BEGIN INPUT MATERIAL

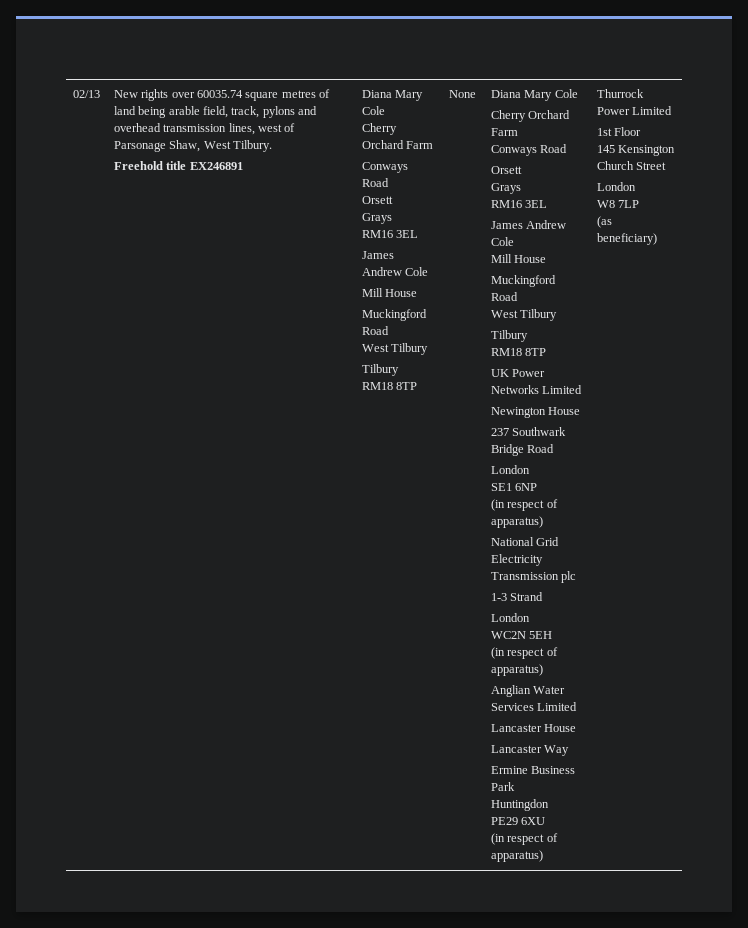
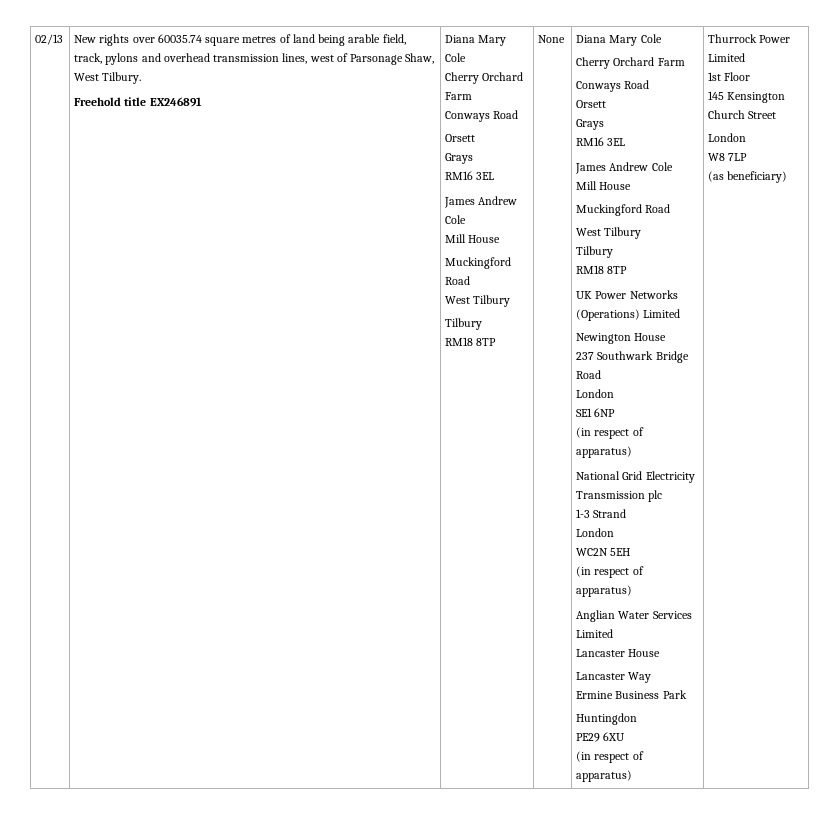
- UK Power Networks Limited
+ UK Power Networks (Operations) Limited

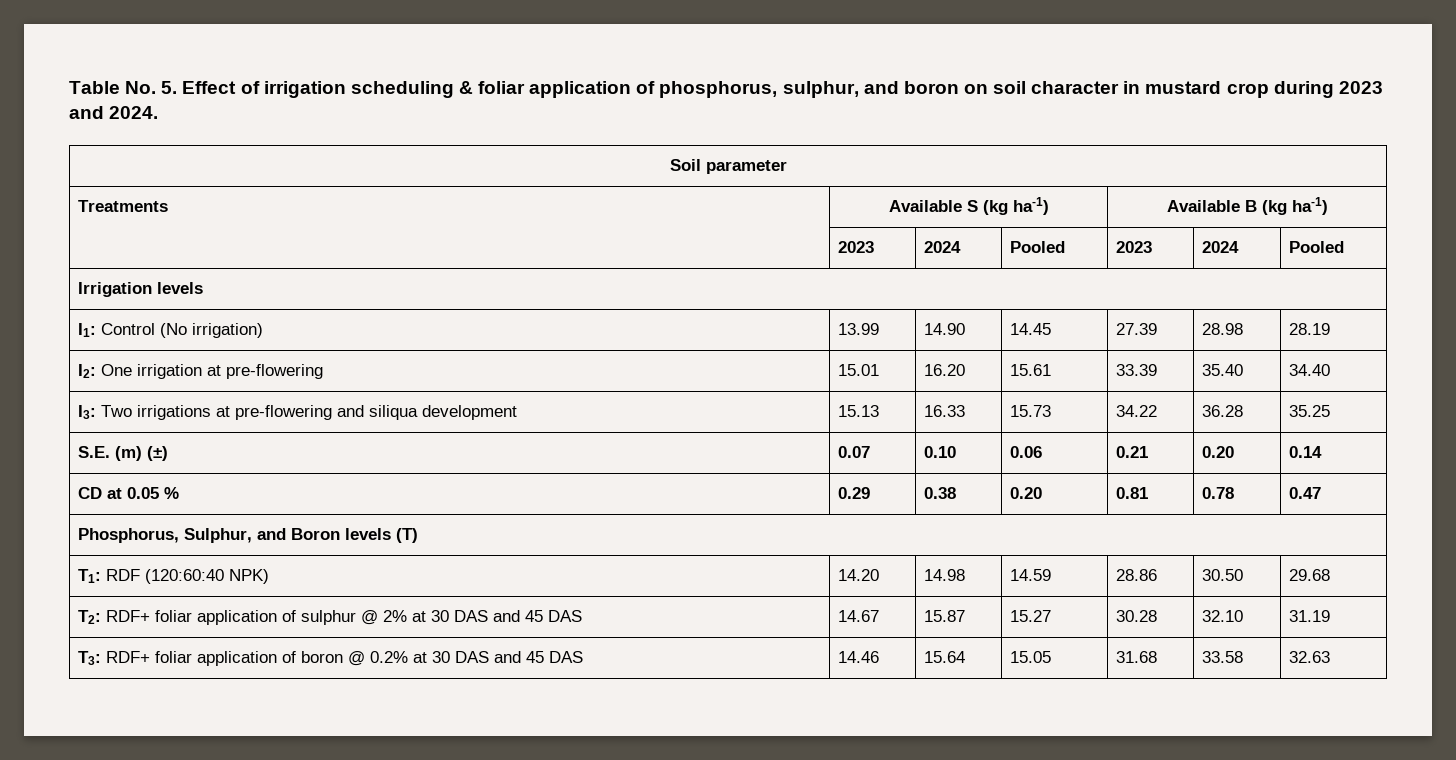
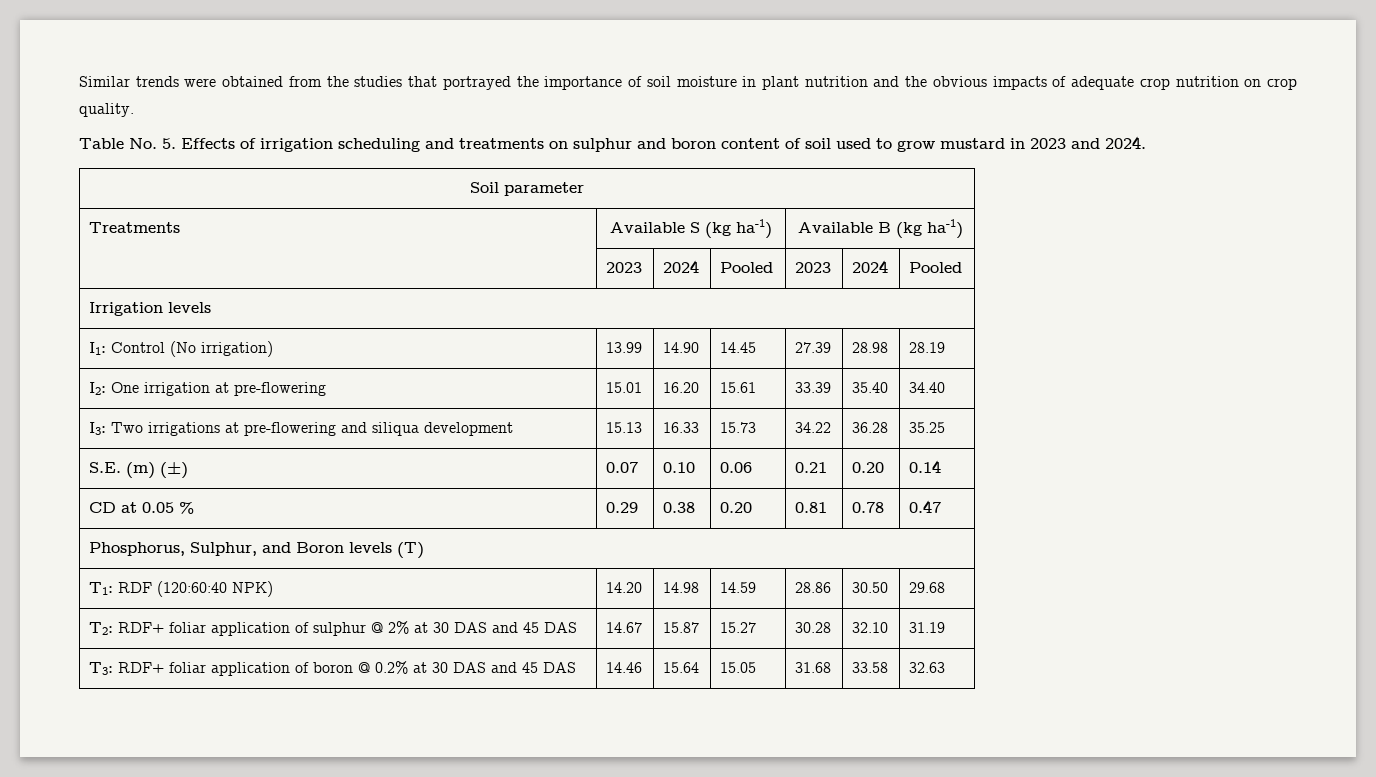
+ Similar trends were obtained from the studies that portrayed the importance of soil moisture in plant nutrition and the obvious impacts of adequate crop nutrition on crop quality.
- Table No. 5. Effect of irrigation scheduling & foliar application of phosphorus, sulphur, and boron on soil character in mustard crop during 2023 and 2024.
+ Table No. 5. Effects of irrigation scheduling and treatments on sulphur and boron content of soil used to grow mustard in 2023 and 2024.

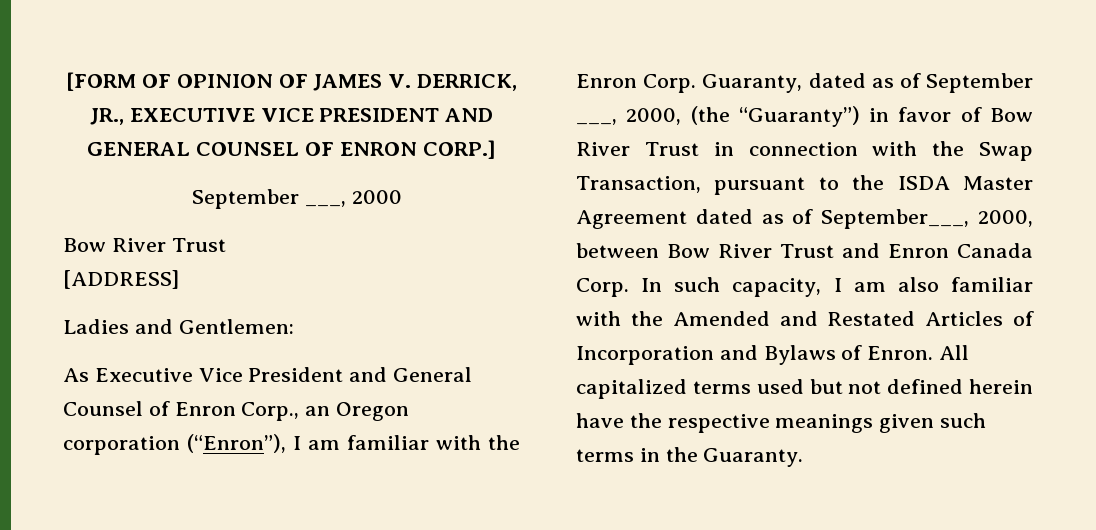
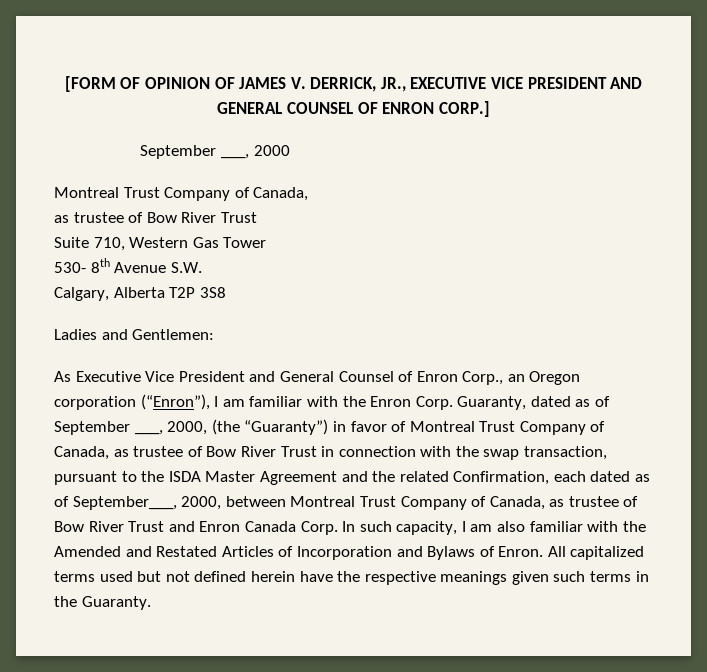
  September ___, 2000
- Bow River Trust
- [ADDRESS]
+ Montreal Trust Company of Canada,
+ as trustee of Bow River Trust
+ Suite 710, Western Gas Tower
+ 530- 8th Avenue S.W.
+ Calgary, Alberta T2P 3S8
- Guaranty, dated as of September ___, 2000, (the “Guaranty”) in favor of Bow River Trust in connection with the Swap Transaction, pursuant to the ISDA Master Agreement dated as of September___, 2000, between Bow River Trust and Enron Canada Corp.
+ Guaranty, dated as of September ___, 2000, (the “Guaranty”) in favor of Montreal Trust Company of Canada, as trustee of Bow River Trust in connection with the swap transaction, pursuant to the ISDA Master Agreement and the related Confirmation, each dated as of September___, 2000, between Montreal Trust Company of Canada, as trustee of Bow River Trust and Enron Canada Corp.

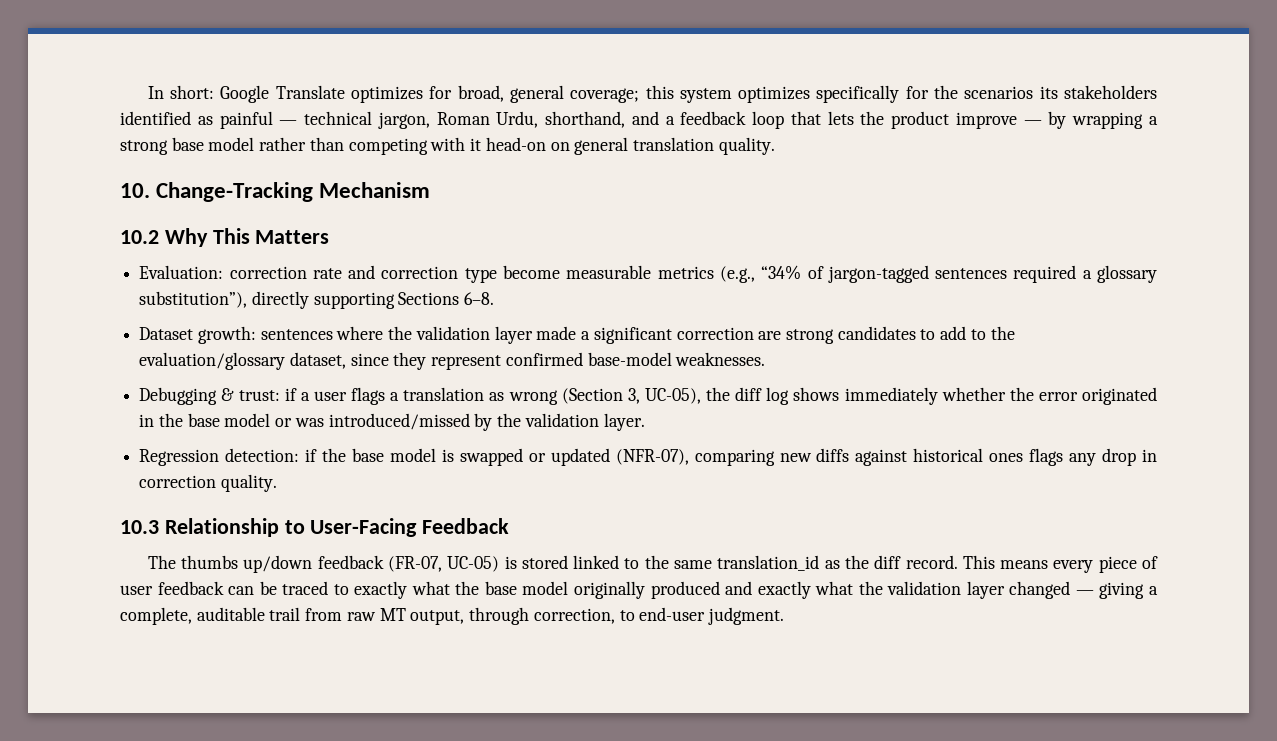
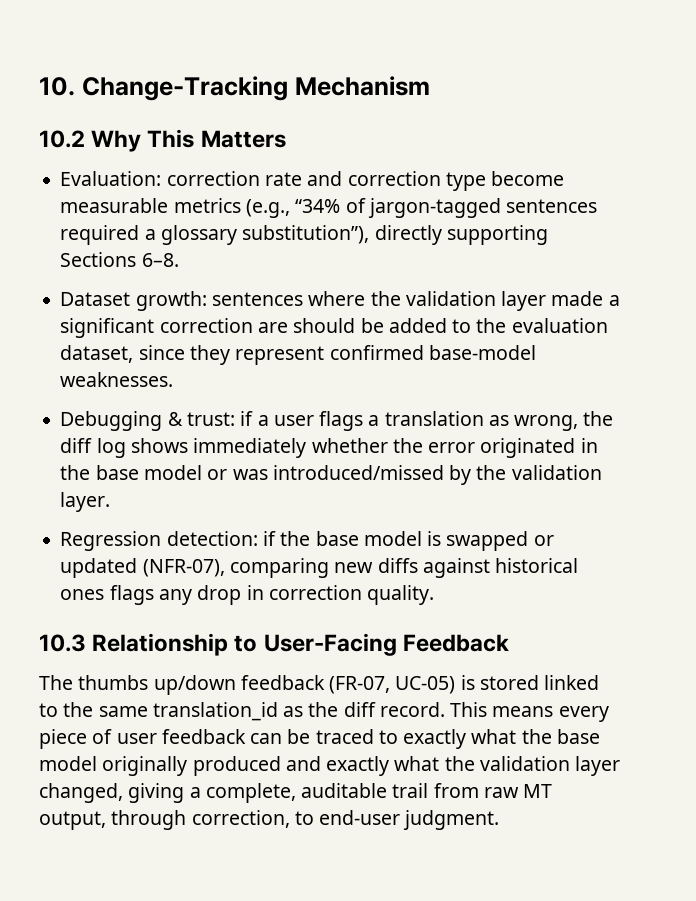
- In short: Google Translate optimizes for broad, general coverage; this system optimizes specifically for the scenarios its stakeholders identified as painful — technical jargon, Roman Urdu, shorthand, and a feedback loop that lets the product improve — by wrapping a strong base model rather than competing with it head-on on general translation quality.
- Dataset growth: sentences where the validation layer made a significant correction are strong candidates to add to the evaluation/glossary dataset, since they represent confirmed base-model weaknesses.
+ Dataset growth: sentences where the validation layer made a significant correction are should be added to the evaluation dataset, since they represent confirmed base-model weaknesses.
- Debugging & trust: if a user flags a translation as wrong (Section 3, UC-05), the diff log shows immediately whether the error originated in the base model or was introduced/missed by the validation layer.
+ Debugging & trust: if a user flags a translation as wrong, the diff log shows immediately whether the error originated in the base model or was introduced/missed by the validation layer.
- This means every piece of user feedback can be traced to exactly what the base model originally produced and exactly what the validation layer changed — giving a complete, auditable trail from raw MT output, through correction, to end-user judgment.
+ This means every piece of user feedback can be traced to exactly what the base model originally produced and exactly what the validation layer changed, giving a complete, auditable trail from raw MT output, through correction, to end-user judgment.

END INPUT MATERIAL

**ACTIVITY:**
The answer should consist of every line from the listing above that includes the word "quality".

**RESULT:**
+ Similar trends were obtained from the studies that portrayed the importance of soil moisture in plant nutrition and the obvious impacts of adequate crop nutrition on crop quality.
- In short: Google Translate optimizes for broad, general coverage; this system optimizes specifically for the scenarios its stakeholders identified as painful — technical jargon, Roman Urdu, shorthand, and a feedback loop that lets the product improve — by wrapping a strong base model rather than competing with it head-on on general translation quality.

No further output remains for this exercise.